----- TASK INPUTS

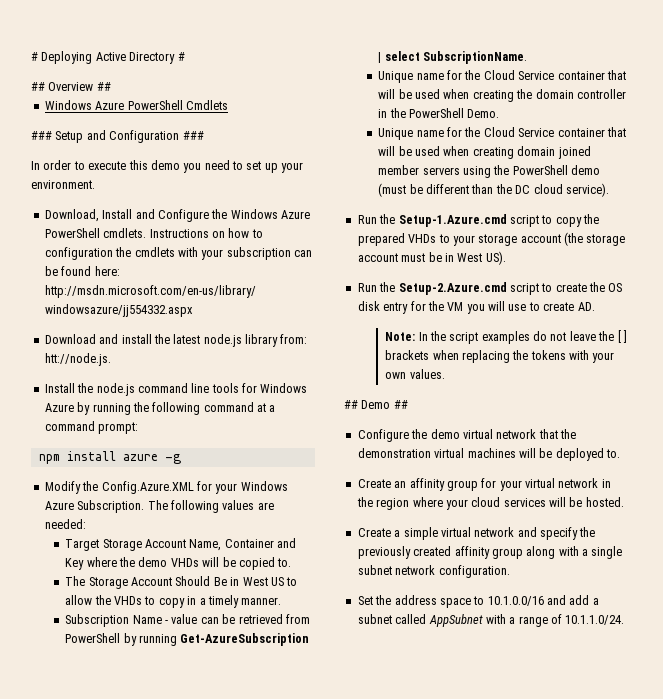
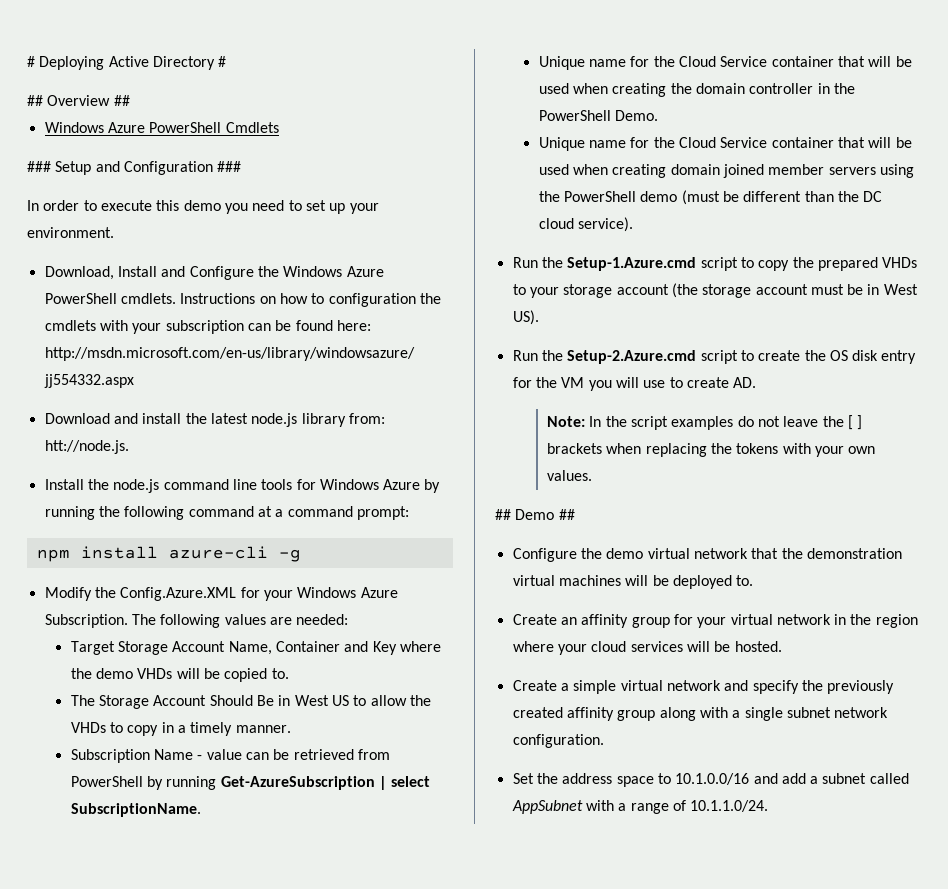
- npm install azure -g
+ npm install azure-cli -g

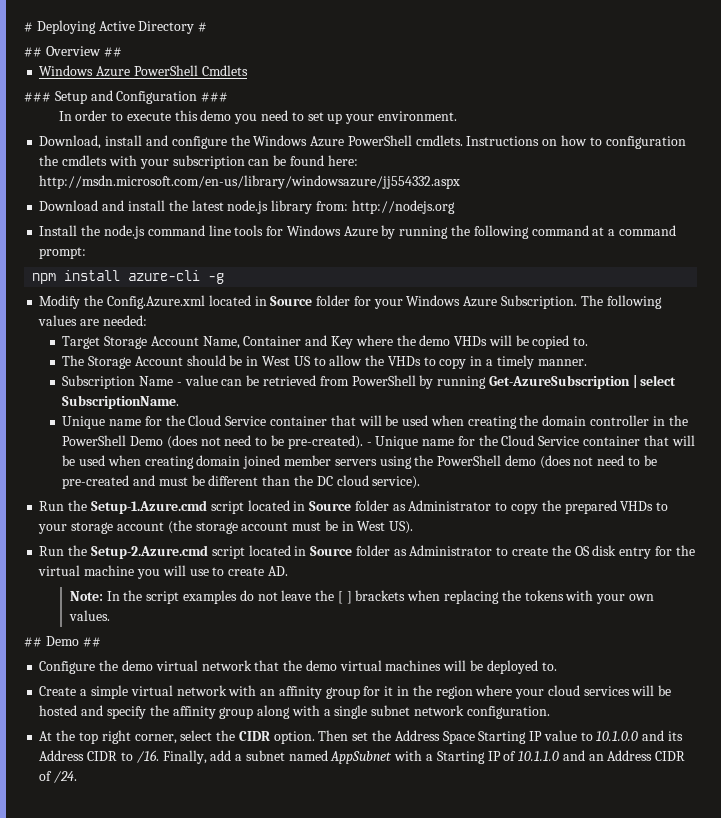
- Download, Install and Configure the Windows Azure PowerShell cmdlets.
+ Download, install and configure the Windows Azure PowerShell cmdlets.
- Download and install the latest node.js library from: htt://node.js.
+ Download and install the latest node.js library from: http://nodejs.org
- Modify the Config.Azure.XML for your Windows Azure Subscription.
+ Modify the Config.Azure.xml located in Source folder for your Windows Azure Subscription.
- The Storage Account Should Be in West US to allow the VHDs to copy in a timely manner.
+ The Storage Account should be in West US to allow the VHDs to copy in a timely manner.
- Unique name for the Cloud Service container that will be used when creating the domain controller in the PowerShell Demo.
- Unique name for the Cloud Service container that will be used when creating domain joined member servers using the PowerShell demo (must be different than the DC cloud service).
+ Unique name for the Cloud Service container that will be used when creating the domain controller in the PowerShell Demo (does not need to be pre-created). - Unique name for the Cloud Service container that will be used when creating domain joined member servers using the PowerShell demo (does not need to be pre-created and must be different than the DC cloud service).
- Run the Setup-1.Azure.cmd script to copy the prepared VHDs to your storage account (the storage account must be in West US).
+ Run the Setup-1.Azure.cmd script located in Source folder as Administrator to copy the prepared VHDs to your storage account (the storage account must be in West US).
- Run the Setup-2.Azure.cmd script to create the OS disk entry for the VM you will use to create AD.
+ Run the Setup-2.Azure.cmd script located in Source folder as Administrator to create the OS disk entry for the virtual machine you will use to create AD.
- Configure the demo virtual network that the demonstration virtual machines will be deployed to.
+ Configure the demo virtual network that the demo virtual machines will be deployed to.
- Create an affinity group for your virtual network in the region where your cloud services will be hosted.
- Create a simple virtual network and specify the previously created affinity group along with a single subnet network configuration.
+ Create a simple virtual network with an affinity group for it in the region where your cloud services will be hosted and specify the affinity group along with a single subnet network configuration.
- Set the address space to 10.1.0.0/16 and add a subnet called AppSubnet with a range of 10.1.1.0/24.
+ At the top right corner, select the CIDR option. Then set the Address Space Starting IP value to 10.1.0.0 and its Address CIDR to /16. Finally, add a subnet named AppSubnet with a Starting IP of 10.1.1.0 and an Address CIDR of /24.

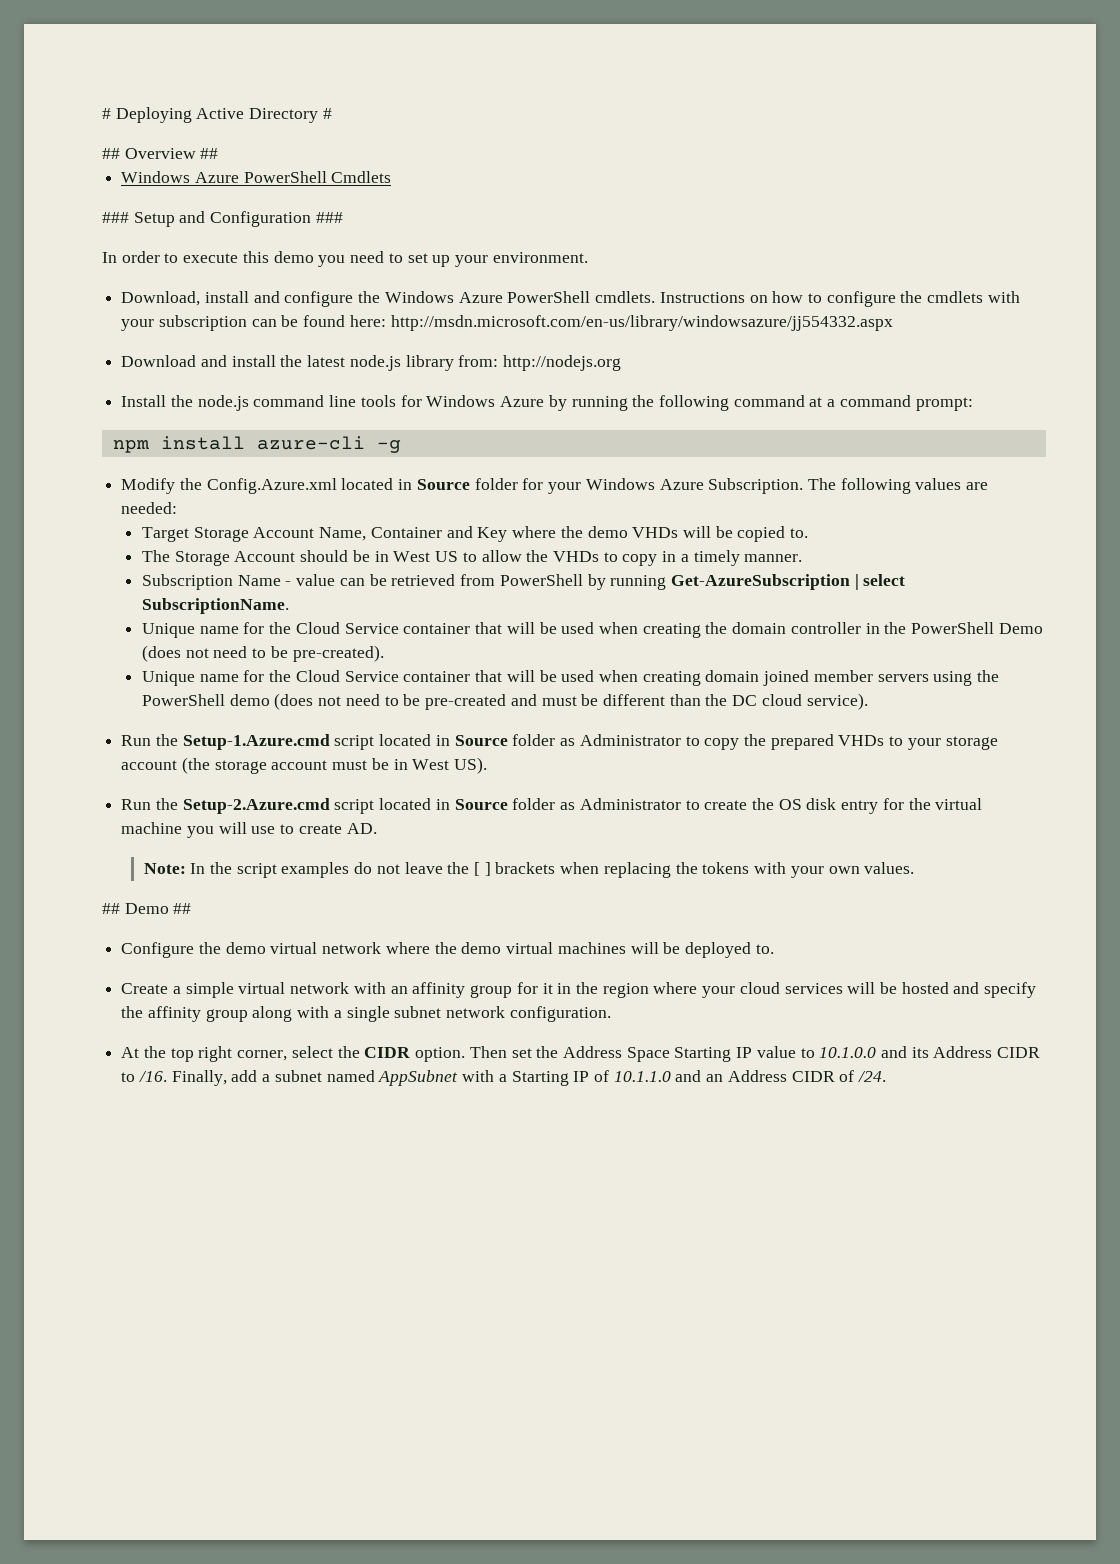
- Instructions on how to configuration the cmdlets with your subscription can be found here: http://msdn.microsoft.com/en-us/library/windowsazure/jj554332.aspx
+ Instructions on how to configure the cmdlets with your subscription can be found here: http://msdn.microsoft.com/en-us/library/windowsazure/jj554332.aspx
- Unique name for the Cloud Service container that will be used when creating the domain controller in the PowerShell Demo (does not need to be pre-created). - Unique name for the Cloud Service container that will be used when creating domain joined member servers using the PowerShell demo (does not need to be pre-created and must be different than the DC cloud service).
+ Unique name for the Cloud Service container that will be used when creating the domain controller in the PowerShell Demo (does not need to be pre-created).
+ Unique name for the Cloud Service container that will be used when creating domain joined member servers using the PowerShell demo (does not need to be pre-created and must be different than the DC cloud service).
- Configure the demo virtual network that the demo virtual machines will be deployed to.
+ Configure the demo virtual network where the demo virtual machines will be deployed to.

----------

* PROBLEM TO SOLVE: Restate the listing above word for word. Leave the images out.

* THE ANSWER:
- npm install azure -g
+ npm install azure-cli -g

- Download, Install and Configure the Windows Azure PowerShell cmdlets.
+ Download, install and configure the Windows Azure PowerShell cmdlets.
- Download and install the latest node.js library from: htt://node.js.
+ Download and install the latest node.js library from: http://nodejs.org
- Modify the Config.Azure.XML for your Windows Azure Subscription.
+ Modify the Config.Azure.xml located in Source folder for your Windows Azure Subscription.
- The Storage Account Should Be in West US to allow the VHDs to copy in a timely manner.
+ The Storage Account should be in West US to allow the VHDs to copy in a timely manner.
- Unique name for the Cloud Service container that will be used when creating the domain controller in the PowerShell Demo.
- Unique name for the Cloud Service container that will be used when creating domain joined member servers using the PowerShell demo (must be different than the DC cloud service).
+ Unique name for the Cloud Service container that will be used when creating the domain controller in the PowerShell Demo (does not need to be pre-created). - Unique name for the Cloud Service container that will be used when creating domain joined member servers using the PowerShell demo (does not need to be pre-created and must be different than the DC cloud service).
- Run the Setup-1.Azure.cmd script to copy the prepared VHDs to your storage account (the storage account must be in West US).
+ Run the Setup-1.Azure.cmd script located in Source folder as Administrator to copy the prepared VHDs to your storage account (the storage account must be in West US).
- Run the Setup-2.Azure.cmd script to create the OS disk entry for the VM you will use to create AD.
+ Run the Setup-2.Azure.cmd script located in Source folder as Administrator to create the OS disk entry for the virtual machine you will use to create AD.
- Configure the demo virtual network that the demonstration virtual machines will be deployed to.
+ Configure the demo virtual network that the demo virtual machines will be deployed to.
- Create an affinity group for your virtual network in the region where your cloud services will be hosted.
- Create a simple virtual network and specify the previously created affinity group along with a single subnet network configuration.
+ Create a simple virtual network with an affinity group for it in the region where your cloud services will be hosted and specify the affinity group along with a single subnet network configuration.
- Set the address space to 10.1.0.0/16 and add a subnet called AppSubnet with a range of 10.1.1.0/24.
+ At the top right corner, select the CIDR option. Then set the Address Space Starting IP value to 10.1.0.0 and its Address CIDR to /16. Finally, add a subnet named AppSubnet with a Starting IP of 10.1.1.0 and an Address CIDR of /24.

- Instructions on how to configuration the cmdlets with your subscription can be found here: http://msdn.microsoft.com/en-us/library/windowsazure/jj554332.aspx
+ Instructions on how to configure the cmdlets with your subscription can be found here: http://msdn.microsoft.com/en-us/library/windowsazure/jj554332.aspx
- Unique name for the Cloud Service container that will be used when creating the domain controller in the PowerShell Demo (does not need to be pre-created). - Unique name for the Cloud Service container that will be used when creating domain joined member servers using the PowerShell demo (does not need to be pre-created and must be different than the DC cloud service).
+ Unique name for the Cloud Service container that will be used when creating the domain controller in the PowerShell Demo (does not need to be pre-created).
+ Unique name for the Cloud Service container that will be used when creating domain joined member servers using the PowerShell demo (does not need to be pre-created and must be different than the DC cloud service).
- Configure the demo virtual network that the demo virtual machines will be deployed to.
+ Configure the demo virtual network where the demo virtual machines will be deployed to.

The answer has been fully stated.